俺をやる、静けさをくれ/完全なるチェックメイト


 ボビー・フィッシャーの評伝は読んでいたので*1、彼の奇人変人エピソードは確認作業でしかなく、求めるのはチェスを喰らうというより、チェスに喰いつかれた選ばれし者たちの姿であるから、望み通りのものが見られたと言ってよいだろう。
 自由なアメリカでパラノイアに襲われるフィッシャーを冷ややかに見る、監視社会ソ連の英雄スパスキーもまたパラノイアに襲われている事がじょじょにわかってきて、チェスの残骸二匹の頂上決戦においてスパスキーが起こしたある行動を見飽きたように見つめるフィッシャーという構図は、奇しくもスパスキーの「自殺の準備を整えた方が主導権を握る」という言葉そのものだった。だから、フィッシャーが勝利をおさめてもこの先の事を思い戸惑いしか見せないのは当然で、たとえば羽生善治が勝利した後も苦悩しているように見える姿とダブるものがあった。そういえば、棋士は変人が多いと聞くが、彼らもフィッシャーと同じと言えるのかもしれない。
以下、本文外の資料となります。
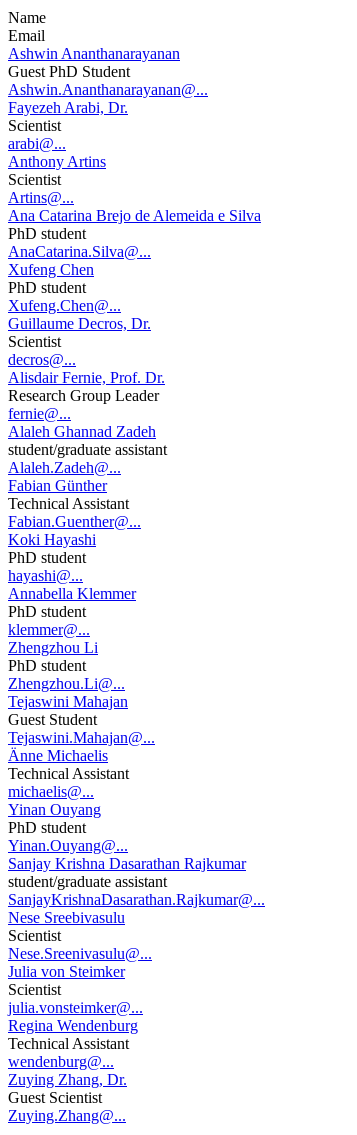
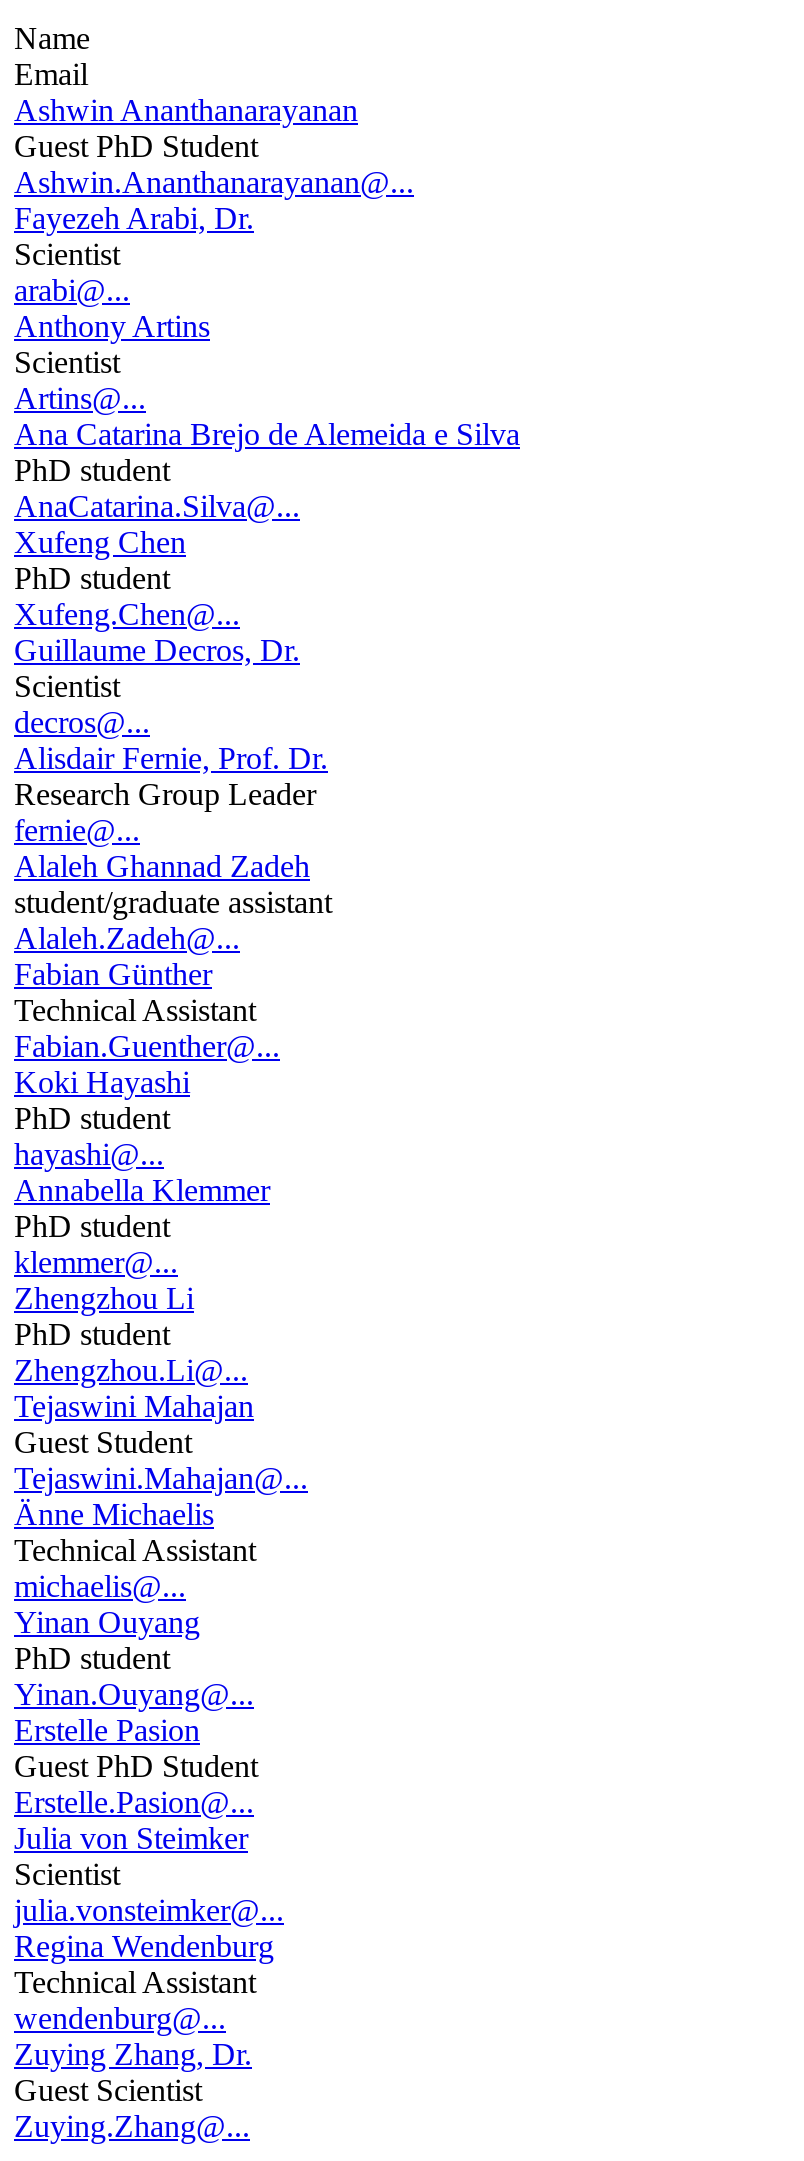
- Sanjay Krishna Dasarathan Rajkumar
- student/graduate assistant
- SanjayKrishnaDasarathan.Rajkumar@...
- Nese Sreebivasulu
- Scientist
- Nese.Sreenivasulu@...
+ Erstelle Pasion
+ Guest PhD Student
+ Erstelle.Pasion@...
 個人/国家の背景と繋がりをクールに、しかし手加減抜きで淡々と進めていくスティーヴン・ナイトの脚本はさすがであったが、ならば演出ももっと冷やかにした方が効果的だったのではと思う。一方、キャストはみな好演。アメリカン・パラノイアを体現したトビー・マグワイアはベスト演技だし、リーヴ・シュレイバーは鉄の意志がぶれて解けていく様を見事に演じていて、中でもチェスに半身ではなく腕一本くらい喰いつかれて終わったが故にフィッシャーを見守る事ができる神父を演じたピーター・サースガードの色気が凄まじかった。エロいとさえ言える。